This is the third in a series exploring city vs. suburb for homebuyers.
For homebuyers, the question of how to buy a home—the mortgage, the down payment, the whole process—is second only to where to buy it. And today, many homebuyers are looking at location from a new angle: sustainability.
In recent years, there’s been a lot of press about urbanites being greener than people in the suburbs and the country. But new analyses show just the opposite. While city dwellers drive less and use less energy at home, their carbon footprint ends up bigger because they consume more energy outside the home, and because they’re more affluent, using more resources overall.
Urban density has its advantages
City living has many upsides. Making like a sardine on the subway and living in a hobbit-size apartment might not seem to be among them. But from an environmental perspective, these challenges of urban density are a plus.
If you buy a home in a suburban or rural area, you may have no choice but to rely on your car, and thus use more energy for transportation. A lot more. (Unless you buy your home in one of the new “urban ’burbs.”) Using public transportation is one of the biggest ways to reduce your carbon footprint, according to the American Public Transportation Association (APTA).
Switching to public transportation, says APTA, can reduce your daily carbon emissions by 20 pounds, or more than 4,800 pounds annually. That’s more than you can save by weatherizing your home and using energy efficient lightbulbs and appliances combined. A typical household in Boston’s urban core, for example, generates around 6,700 fewer pounds of carbon dioxide annually than its suburban counterpart, thanks to driving habits alone.
And then there’s electricity and home heating. Suburbanites usually live in bigger, more energy-hogging homes. “That’s the point of living there,” you may be thinking (the big part, not the hog part). Fair enough. But apartments aren't only smaller; they’re surrounded by other apartments, which makes them even easier to heat. “On average, electricity use is 88 percent higher in single-family detached homes than in apartment buildings with five or more units,” reports the Boston Globe.
On a citywide scale, these advantages of density can look impressive. “Per capita emissions in New York, Toronto, and Barcelona are only a third of their national average, and the emissions of Tokyo, London, and Seoul come in at about half of their countries’ level,” reported New Scientist in 2009.
Urban affluence leaves a big footprint
However—big however—the carbon savings realized by urban density are now known to be negated by two things: affluence and “parallel consumption.”
Early studies “ignored the fact that cities are usually the wealthiest places,” according to Environmental Research Web. “Wealth brings greater consumption and extra greenhouse-gas emissions.” A 2013 study showed that in fact, city dwellers were worse in their greenhouse–gas emissions than country dwellers.
People who have more money tend to spend more on energy-intensive goods like clothes and technology. As one researcher pointed out, with the service sector now dominant in many places, cities are basically outsourcing their industrial production. It's just plain inaccurate to blame a city in China for the emissions produced by manufacturing a pair of shoes sold to a consumer in Chicago. The consumption is driving the emissions.

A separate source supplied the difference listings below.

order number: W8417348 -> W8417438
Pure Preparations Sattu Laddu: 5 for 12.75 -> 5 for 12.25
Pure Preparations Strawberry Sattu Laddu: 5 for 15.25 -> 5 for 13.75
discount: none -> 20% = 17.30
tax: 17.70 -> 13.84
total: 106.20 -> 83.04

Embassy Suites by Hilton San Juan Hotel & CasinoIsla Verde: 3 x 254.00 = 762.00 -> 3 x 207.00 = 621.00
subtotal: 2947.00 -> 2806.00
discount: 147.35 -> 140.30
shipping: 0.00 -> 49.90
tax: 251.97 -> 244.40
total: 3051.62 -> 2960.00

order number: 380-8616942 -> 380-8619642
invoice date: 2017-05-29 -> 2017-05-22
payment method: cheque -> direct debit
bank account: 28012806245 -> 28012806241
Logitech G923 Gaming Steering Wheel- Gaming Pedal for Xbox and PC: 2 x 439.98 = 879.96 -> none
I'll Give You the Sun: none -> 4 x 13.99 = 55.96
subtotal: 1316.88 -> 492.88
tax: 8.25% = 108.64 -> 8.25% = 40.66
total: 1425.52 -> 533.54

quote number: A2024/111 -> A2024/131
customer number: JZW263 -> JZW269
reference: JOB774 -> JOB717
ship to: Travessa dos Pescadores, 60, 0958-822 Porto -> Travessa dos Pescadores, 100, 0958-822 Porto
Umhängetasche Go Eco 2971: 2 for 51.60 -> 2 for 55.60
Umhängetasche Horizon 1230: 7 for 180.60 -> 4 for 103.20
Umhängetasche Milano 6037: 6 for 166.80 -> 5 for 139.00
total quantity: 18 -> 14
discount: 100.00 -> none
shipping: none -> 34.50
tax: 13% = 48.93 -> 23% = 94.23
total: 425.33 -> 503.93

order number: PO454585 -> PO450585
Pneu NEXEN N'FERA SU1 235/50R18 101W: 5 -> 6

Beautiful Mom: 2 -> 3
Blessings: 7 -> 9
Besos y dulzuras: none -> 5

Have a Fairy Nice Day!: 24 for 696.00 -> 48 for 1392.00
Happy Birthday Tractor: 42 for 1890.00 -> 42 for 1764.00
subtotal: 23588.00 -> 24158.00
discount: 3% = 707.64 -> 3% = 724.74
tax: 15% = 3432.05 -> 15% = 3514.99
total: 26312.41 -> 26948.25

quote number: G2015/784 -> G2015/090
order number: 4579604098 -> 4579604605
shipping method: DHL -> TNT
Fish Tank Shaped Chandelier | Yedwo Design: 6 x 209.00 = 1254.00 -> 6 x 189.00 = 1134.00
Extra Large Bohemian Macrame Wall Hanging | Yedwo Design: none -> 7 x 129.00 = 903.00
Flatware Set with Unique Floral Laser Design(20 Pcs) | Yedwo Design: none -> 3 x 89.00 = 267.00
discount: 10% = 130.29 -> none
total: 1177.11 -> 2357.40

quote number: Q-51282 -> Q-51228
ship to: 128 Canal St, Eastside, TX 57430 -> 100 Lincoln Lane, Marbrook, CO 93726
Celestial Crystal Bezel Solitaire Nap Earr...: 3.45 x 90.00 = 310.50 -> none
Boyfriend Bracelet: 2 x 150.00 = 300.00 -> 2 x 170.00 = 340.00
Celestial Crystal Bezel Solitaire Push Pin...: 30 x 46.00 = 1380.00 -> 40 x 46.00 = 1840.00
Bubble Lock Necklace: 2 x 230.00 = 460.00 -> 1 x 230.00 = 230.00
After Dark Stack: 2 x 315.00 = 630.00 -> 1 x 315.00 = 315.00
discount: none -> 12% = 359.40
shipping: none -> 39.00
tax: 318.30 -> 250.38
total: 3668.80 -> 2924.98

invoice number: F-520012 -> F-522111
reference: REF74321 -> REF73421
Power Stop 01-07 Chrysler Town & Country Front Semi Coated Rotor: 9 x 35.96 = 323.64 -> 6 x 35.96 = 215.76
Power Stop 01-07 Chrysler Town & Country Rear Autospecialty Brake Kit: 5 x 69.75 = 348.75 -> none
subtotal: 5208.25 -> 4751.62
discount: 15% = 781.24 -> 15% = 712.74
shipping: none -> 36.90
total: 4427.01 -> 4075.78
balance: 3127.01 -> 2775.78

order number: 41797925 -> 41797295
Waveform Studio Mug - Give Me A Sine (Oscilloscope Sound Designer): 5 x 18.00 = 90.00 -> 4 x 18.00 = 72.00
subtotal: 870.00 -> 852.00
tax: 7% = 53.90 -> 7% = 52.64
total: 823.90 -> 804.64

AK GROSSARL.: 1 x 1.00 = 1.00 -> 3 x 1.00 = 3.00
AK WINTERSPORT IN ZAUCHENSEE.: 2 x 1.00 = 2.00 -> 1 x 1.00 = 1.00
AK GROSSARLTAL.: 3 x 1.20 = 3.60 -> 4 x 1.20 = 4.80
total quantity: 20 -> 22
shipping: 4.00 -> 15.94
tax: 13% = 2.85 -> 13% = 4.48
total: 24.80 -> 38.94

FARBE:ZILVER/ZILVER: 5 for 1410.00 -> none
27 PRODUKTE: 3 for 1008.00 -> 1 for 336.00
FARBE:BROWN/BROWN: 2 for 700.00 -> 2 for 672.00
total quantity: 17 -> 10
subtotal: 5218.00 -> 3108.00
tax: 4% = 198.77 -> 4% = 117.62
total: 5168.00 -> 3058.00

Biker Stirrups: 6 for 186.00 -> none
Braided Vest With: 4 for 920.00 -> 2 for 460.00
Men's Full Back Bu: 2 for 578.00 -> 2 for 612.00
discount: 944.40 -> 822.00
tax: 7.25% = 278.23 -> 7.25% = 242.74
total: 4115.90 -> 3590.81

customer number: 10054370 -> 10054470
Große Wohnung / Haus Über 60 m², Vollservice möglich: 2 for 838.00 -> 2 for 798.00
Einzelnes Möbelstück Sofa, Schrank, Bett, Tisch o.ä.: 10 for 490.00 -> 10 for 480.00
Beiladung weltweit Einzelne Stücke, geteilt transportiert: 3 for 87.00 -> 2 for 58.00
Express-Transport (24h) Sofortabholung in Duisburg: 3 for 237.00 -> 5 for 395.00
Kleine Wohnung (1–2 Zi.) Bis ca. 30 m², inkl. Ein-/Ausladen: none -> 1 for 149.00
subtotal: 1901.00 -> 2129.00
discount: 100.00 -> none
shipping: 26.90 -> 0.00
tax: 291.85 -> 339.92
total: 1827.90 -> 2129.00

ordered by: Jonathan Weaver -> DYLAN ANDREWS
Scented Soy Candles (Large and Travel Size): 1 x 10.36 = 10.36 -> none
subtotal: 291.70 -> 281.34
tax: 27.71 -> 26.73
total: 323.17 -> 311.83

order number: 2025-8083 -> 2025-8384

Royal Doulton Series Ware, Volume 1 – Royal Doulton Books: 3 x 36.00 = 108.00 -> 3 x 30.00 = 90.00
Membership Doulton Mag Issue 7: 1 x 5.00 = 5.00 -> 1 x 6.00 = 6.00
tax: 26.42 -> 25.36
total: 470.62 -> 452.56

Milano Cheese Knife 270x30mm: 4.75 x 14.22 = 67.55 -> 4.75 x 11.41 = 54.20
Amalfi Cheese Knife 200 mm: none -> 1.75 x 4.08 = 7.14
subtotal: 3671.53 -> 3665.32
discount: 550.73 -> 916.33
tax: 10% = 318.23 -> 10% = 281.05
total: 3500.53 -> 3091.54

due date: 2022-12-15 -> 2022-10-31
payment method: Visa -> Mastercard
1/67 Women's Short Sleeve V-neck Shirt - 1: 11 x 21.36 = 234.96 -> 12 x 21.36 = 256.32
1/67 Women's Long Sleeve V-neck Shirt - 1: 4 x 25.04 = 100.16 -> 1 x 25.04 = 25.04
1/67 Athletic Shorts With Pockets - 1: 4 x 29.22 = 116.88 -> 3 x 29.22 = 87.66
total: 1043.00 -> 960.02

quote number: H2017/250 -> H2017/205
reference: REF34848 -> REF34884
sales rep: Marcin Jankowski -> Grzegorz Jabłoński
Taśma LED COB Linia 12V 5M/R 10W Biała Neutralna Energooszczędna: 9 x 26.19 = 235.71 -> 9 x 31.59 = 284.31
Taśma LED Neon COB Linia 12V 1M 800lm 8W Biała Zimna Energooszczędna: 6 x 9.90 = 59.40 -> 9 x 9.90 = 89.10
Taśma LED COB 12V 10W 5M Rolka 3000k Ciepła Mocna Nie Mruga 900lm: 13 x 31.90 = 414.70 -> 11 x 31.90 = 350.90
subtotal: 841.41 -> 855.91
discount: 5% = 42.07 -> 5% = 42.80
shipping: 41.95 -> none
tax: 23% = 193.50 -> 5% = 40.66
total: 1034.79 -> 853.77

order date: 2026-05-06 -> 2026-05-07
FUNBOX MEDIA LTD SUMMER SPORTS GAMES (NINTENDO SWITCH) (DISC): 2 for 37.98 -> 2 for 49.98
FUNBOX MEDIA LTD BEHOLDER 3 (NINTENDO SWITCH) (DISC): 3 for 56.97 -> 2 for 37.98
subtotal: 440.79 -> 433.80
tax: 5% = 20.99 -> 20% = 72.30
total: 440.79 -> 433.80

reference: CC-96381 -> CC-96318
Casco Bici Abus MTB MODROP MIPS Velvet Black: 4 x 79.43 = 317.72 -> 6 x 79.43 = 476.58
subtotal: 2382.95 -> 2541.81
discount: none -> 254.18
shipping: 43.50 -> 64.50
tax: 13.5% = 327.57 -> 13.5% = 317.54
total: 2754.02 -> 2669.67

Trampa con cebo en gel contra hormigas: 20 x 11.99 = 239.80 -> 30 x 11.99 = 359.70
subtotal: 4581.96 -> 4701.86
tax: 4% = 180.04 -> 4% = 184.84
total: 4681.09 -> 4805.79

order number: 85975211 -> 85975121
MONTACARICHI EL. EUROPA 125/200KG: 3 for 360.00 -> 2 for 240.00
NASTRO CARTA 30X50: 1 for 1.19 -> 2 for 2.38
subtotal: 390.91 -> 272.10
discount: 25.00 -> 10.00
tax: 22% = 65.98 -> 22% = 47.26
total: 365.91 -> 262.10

Parallel consumption is another previously hidden factor. Yes, city dwellers typically use less energy at home. But that’s only because, more than their non-urban counterparts, they are extending their energy consumption outside the home, for example to restaurants and Laundromats.
In sum: your carbon footprint is everywhere
The public transportation and limited square footage that are part and parcel of urban locations are good for the environment, for sure. But buying in the city doesn't automatically get you a green pass. Wherever we make our home, almost everything we do or buy or eat can leave a carbon footprint or otherwise disrupt the environment.
If you want to get a better sense of your impact on the planet, including the impact inherent in your location, spend some time with a carbon calculator. Mother Nature Network has a round-up of the best on the web, including several designed just for kids. (“Bobbie Bigfoot Calculator,” anyone?)
Tip for urban homebuyers: If your target city requires energy consumption reporting, you can see how that building you have your eye on stacks up. The idea is to look at building energy the way you would look at nutrition information on a food package or fuel efficiency for a car. New York City has been requiring large apartment buildings to report their energy consumption since 2012. Other cities tracking this info, according to sustainablebusiness.com, include Austin, Boston, Minneapolis, Philadelphia, San Francisco, Seattle, and Washington, DC.